Inspiration and Insanity in British Poetry - read free eBook in online reader or directly download on the web page. Select files or add your book in reader. Download and read online ebook Inspiration and Insanity in British Poetry write by Joseph Crawford. This book was released on 2019-07-24. Inspiration and Insanity in British Poetry available in PDF, EPUB and Kindle. This book explores the ways in which poetic inspiration came to be associated with madness in early nineteenth-century Britain.
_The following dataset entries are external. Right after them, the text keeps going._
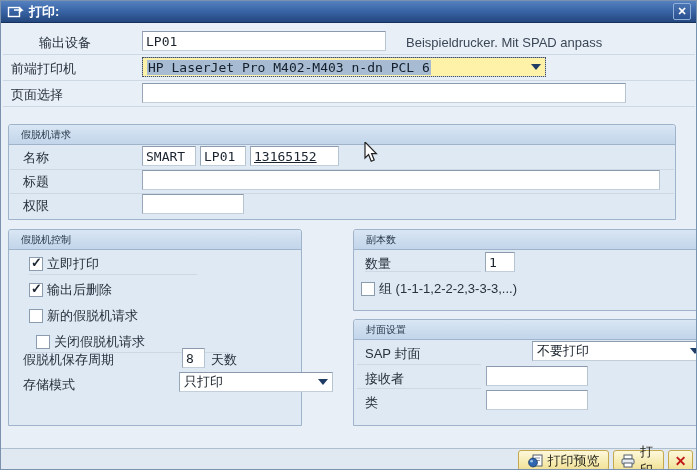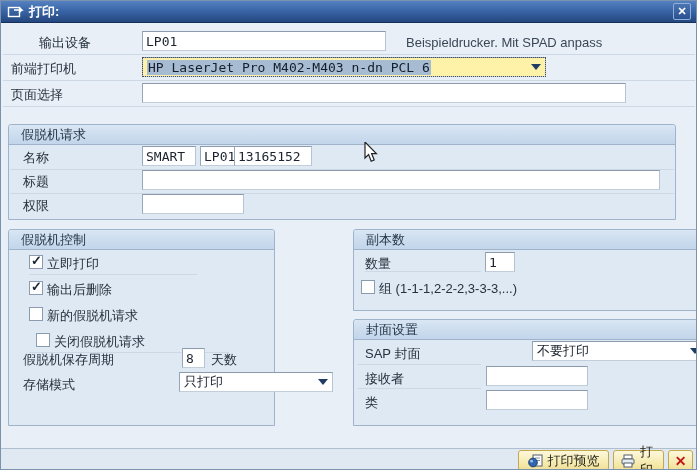--- a/index.html
+++ b/index.html
@@ -59,7 +59,7 @@
     background:linear-gradient(180deg,#d9e6f4 0%,#c2d5ea 100%);
     border-bottom:1px solid #9fb4ca; border-radius:3px 3px 0 0;
     display:flex; align-items:center; padding-left:12px;
-    color:#233648; font-size:13px;
+    color:#233648; font-size:10px;
   }
   
   .cbrow { position:absolute; display:flex; cursor:pointer; }

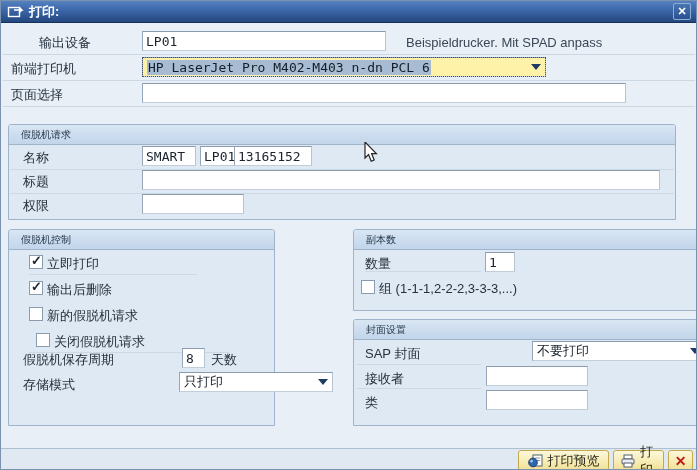--- a/index.html
+++ b/index.html
@@ -123,7 +123,7 @@
   <span class="lbl" style="left:22px; top:148px;">名称</span>
   <input class="field" style="left: 141px; top: 145px; width: 54px;" value="SMART">
   <input class="field" style="left: 199px; top: 145px; width: 46px;" value="LP01">
-  <input class="field" style="left: 233px; top: 145px; width: 78px;" value="13165152">
+  <input class="field" style="left: 249px; top: 145px; width: 89px; text-decoration: underline;" value="13165152">
   <div class="divider" style="left:9px; top:168px; width:664px;"></div>
   <span class="lbl" style="left:22px; top:172px;">标题</span>
   <input class="field" style="left: 141px; top: 169px; width: 518px;" value="">

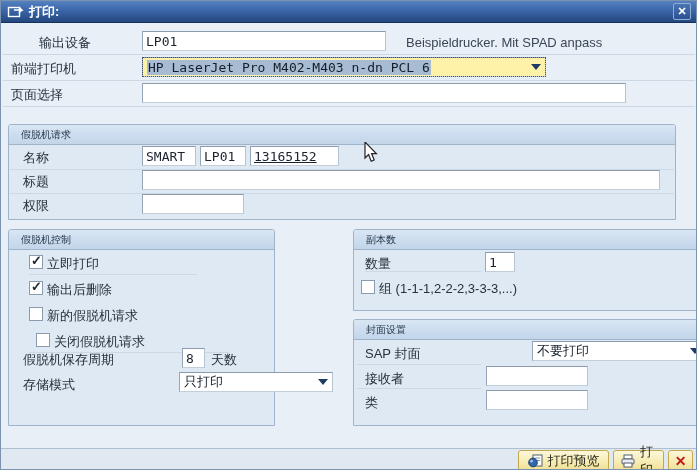--- a/index.html
+++ b/index.html
@@ -131,7 +131,7 @@
   <span class="lbl" style="left:22px; top:196px;">权限</span>
   <input class="field" style="left: 141px; top: 193px; width: 102px;" value="">
 
-  <div class="group" style="left:7px; top:228px; width:267px; height:197px;">
+  <div class="group" style="left:7px; top:228px; width:294px; height:197px;">
     <div class="ghead">
       <span>假脱机控制</span>
     </div>

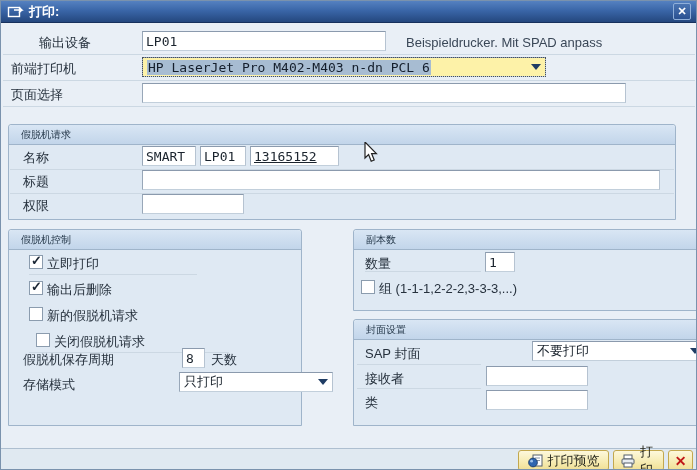--- a/index.html
+++ b/index.html
@@ -62,7 +62,7 @@
     color:#233648; font-size:10px;
   }
   
-  .cbrow { position:absolute; display:flex; cursor:pointer; }
+  .cbrow { position:absolute; display:flex; align-items:center; cursor:pointer; }
   .cb {
     width:14px; height:14px; background:#ffffff;
     border:1px solid #8b9cae; margin-right:4px; position:relative; flex:0 0 auto;

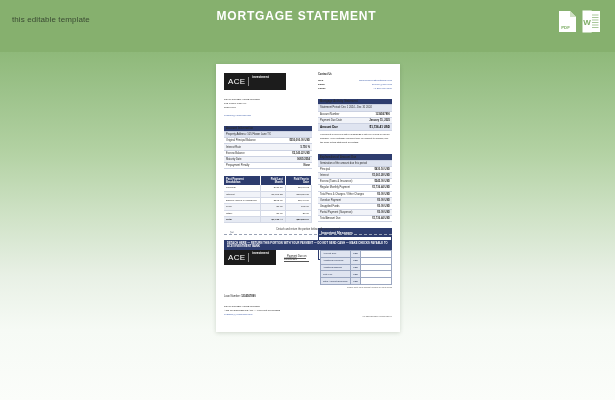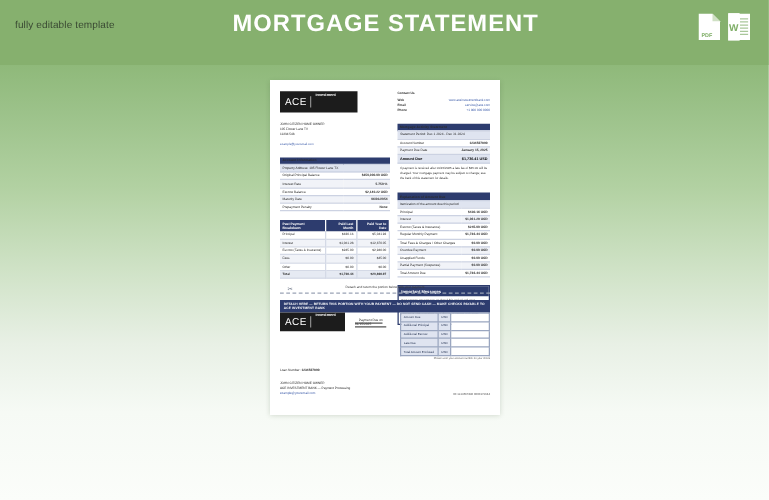--- a/index.html
+++ b/index.html
@@ -191,7 +191,7 @@
 <div class="band"></div>
 
 <div class="brand">
-  <div class="brand-sub">fully editable template</div>
+  <div class="brand-sub">this editable template</div>
 </div>
 
 <div class="band-title">MORTGAGE STATEMENT</div>

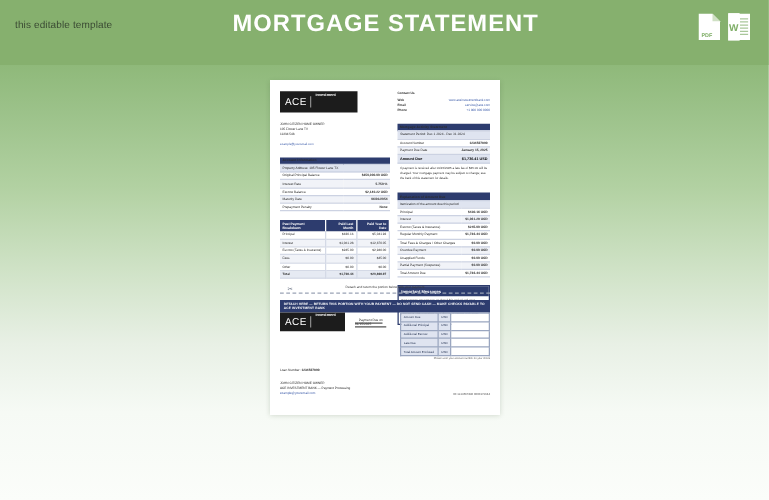--- a/index.html
+++ b/index.html
@@ -30,9 +30,9 @@
     letter-spacing:0.1px; line-height:1;
   }
   .band-title {
-    position:absolute; left:12px; top:9px; width:593px;
+    position:absolute; left:0; top:9px; width:593px;
     text-align:center; color:#ffffff;
-    font-size:19px; font-weight:bold; letter-spacing:0.8px;
+    font-size:12px; font-weight:bold; letter-spacing:0.8px;
   }
   .filetypes {
     position:absolute; right:14px; top:10px;

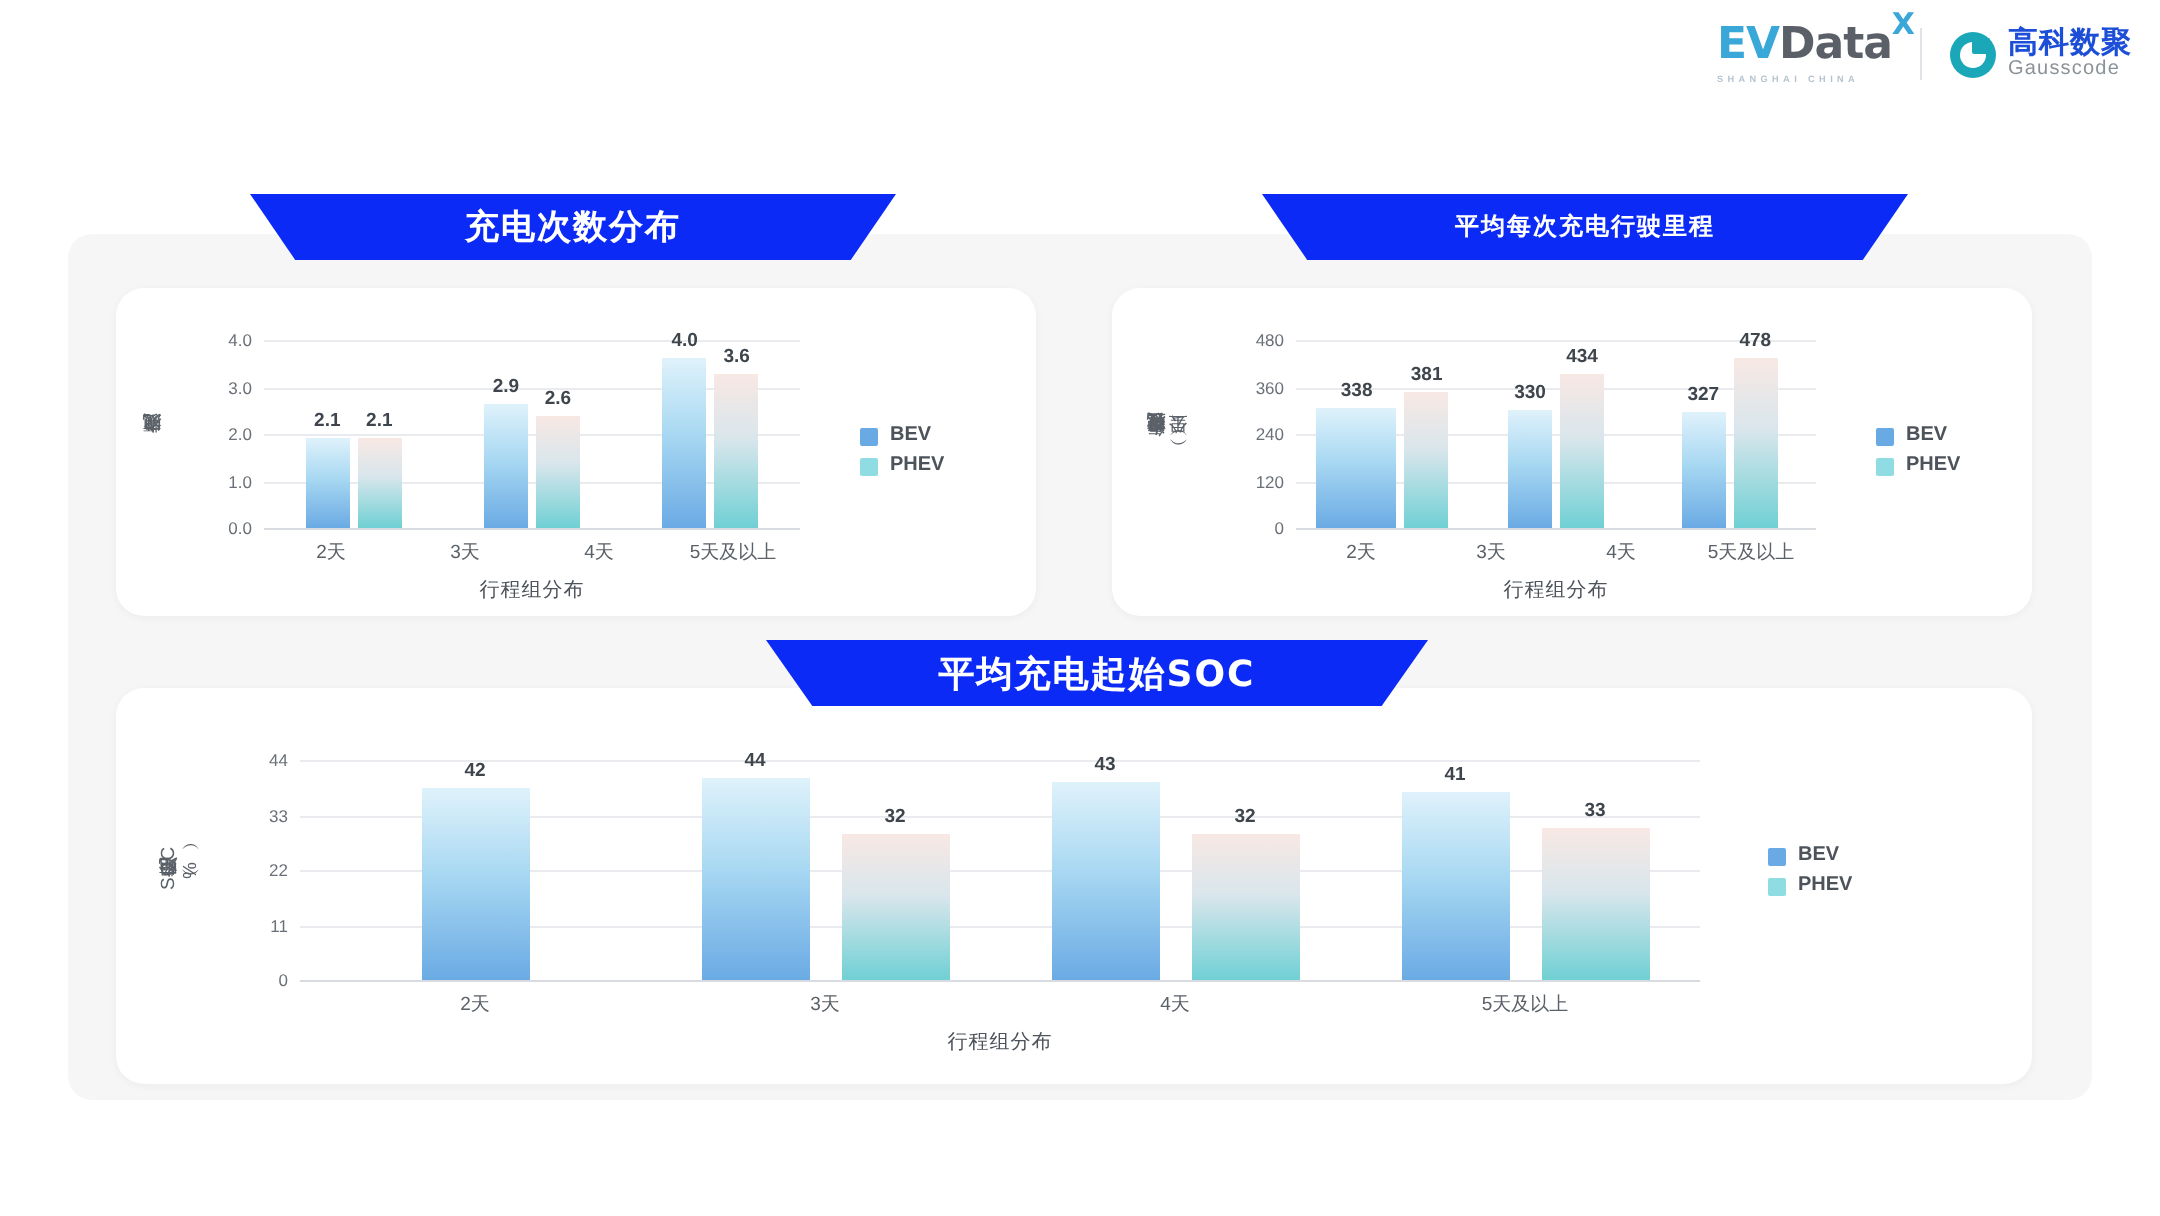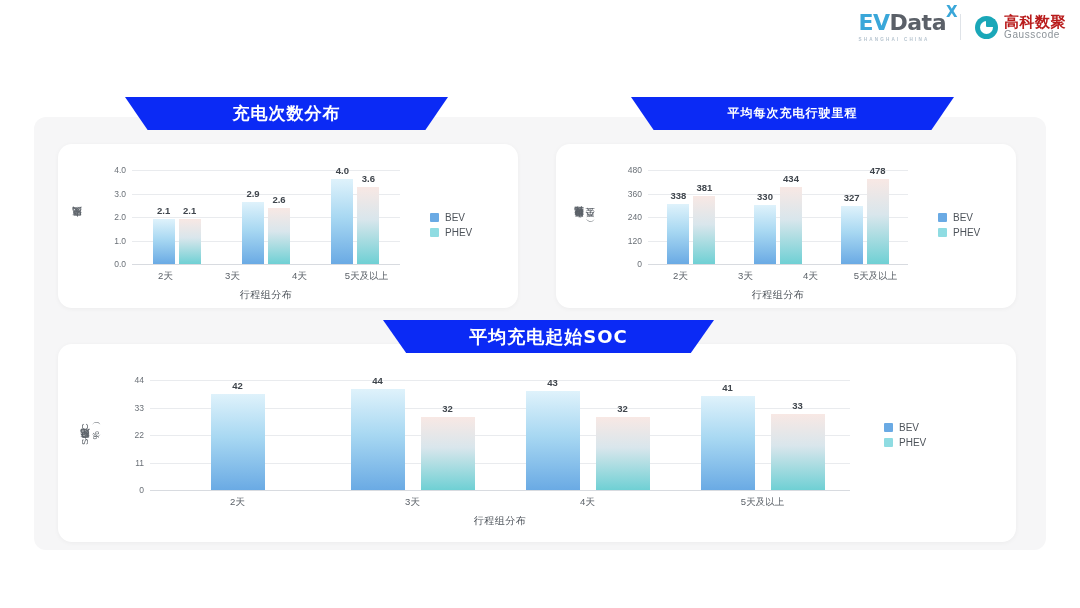--- a/index.html
+++ b/index.html
@@ -48,7 +48,7 @@
     width: 9px; height: 8px; background: #1aa7b8; border-radius: 1px;
   }
   .gauss-text { display: flex; flex-direction: column; line-height: 1.05; }
-  .gauss-cn { font-size: 15px; font-weight: 700; color: #b91c1c; letter-spacing: 0.5px; }
+  .gauss-cn { font-size: 15px; font-weight: 700; color: #1d4ed8; letter-spacing: 0.5px; }
   .gauss-en { font-size: 10px; color: #8b9298; letter-spacing: 0.6px; }
 
   

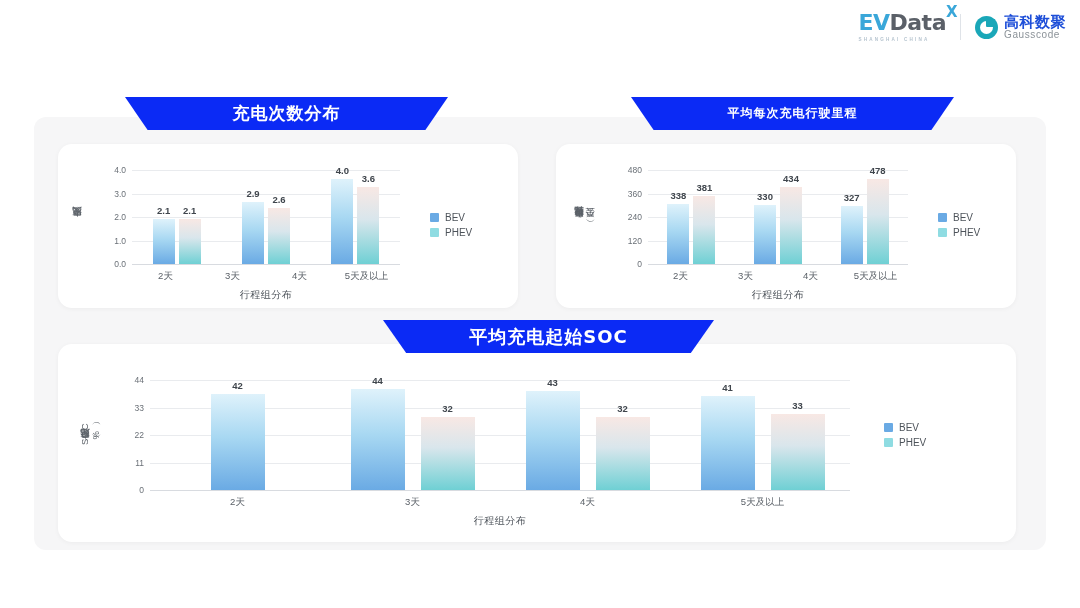--- a/index.html
+++ b/index.html
@@ -225,7 +225,7 @@
     <div class="ytick" style="position: absolute; left: 62px; width: 24px; top: 26px;">480</div>
     <div class="bars" style="left: 92px; top: 26px; width: 260px; height: 94px;">
       <div class="group">
-        <div class="bar bev" style="width: 22px; margin-left: 0px; height: 60.1742px;">
+        <div class="bar bev" style="width: 40px; margin-left: 0px; height: 60.1742px;">
           <span class="val">338</span>
         </div>
         <div class="bar phev" style="width: 22px; margin-left: 4px; height: 67.8295px;">

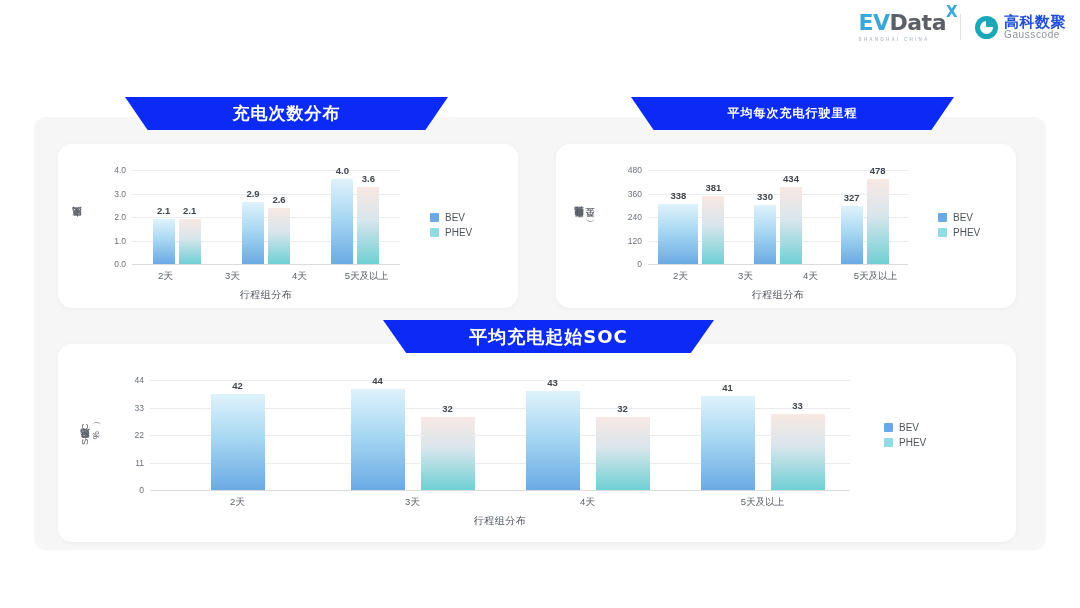--- a/index.html
+++ b/index.html
@@ -117,7 +117,7 @@
     font-size: 10px; color: #4d535a; letter-spacing: 0.5px;
   }
   .legend { position: absolute; display: flex; flex-direction: column; gap: 4px; }
-  .legend-row { display: flex; align-items: center; gap: 6px; }
+  .legend-row { display: flex; align-items: flex-end; gap: 6px; font-weight: bold; }
   .swatch { width: 9px; height: 9px; border-radius: 1px; flex: none; }
   .swatch.bev  { background: #6aaae4; }
   .swatch.phev { background: #8fdce2; }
By examining the works of poets such as Barrett, Browning, Clare, Tennyson, Townshend, and the Spasmodics in relation to the burgeoning asylum system and shifting medical discourses of the period, it investigates the ways in which Britain’s post-Romantic poets understood their own poetic vocations within a cultural context that insistently linked poetic talent with illness and insanity. Joseph Crawford examines the popularity of mesmerism among the writers of the era, as an alternative system of medicine that provided a more sympathetic account of the nature of poetic genius, and investigates the persistent tension, found throughout the literary and medical writings of the period, between the Romantic ideal of the poet as a transcendent visionary genius and the ‘medico-psychological’ conception of poets as mere case studies in abnormal neurological development.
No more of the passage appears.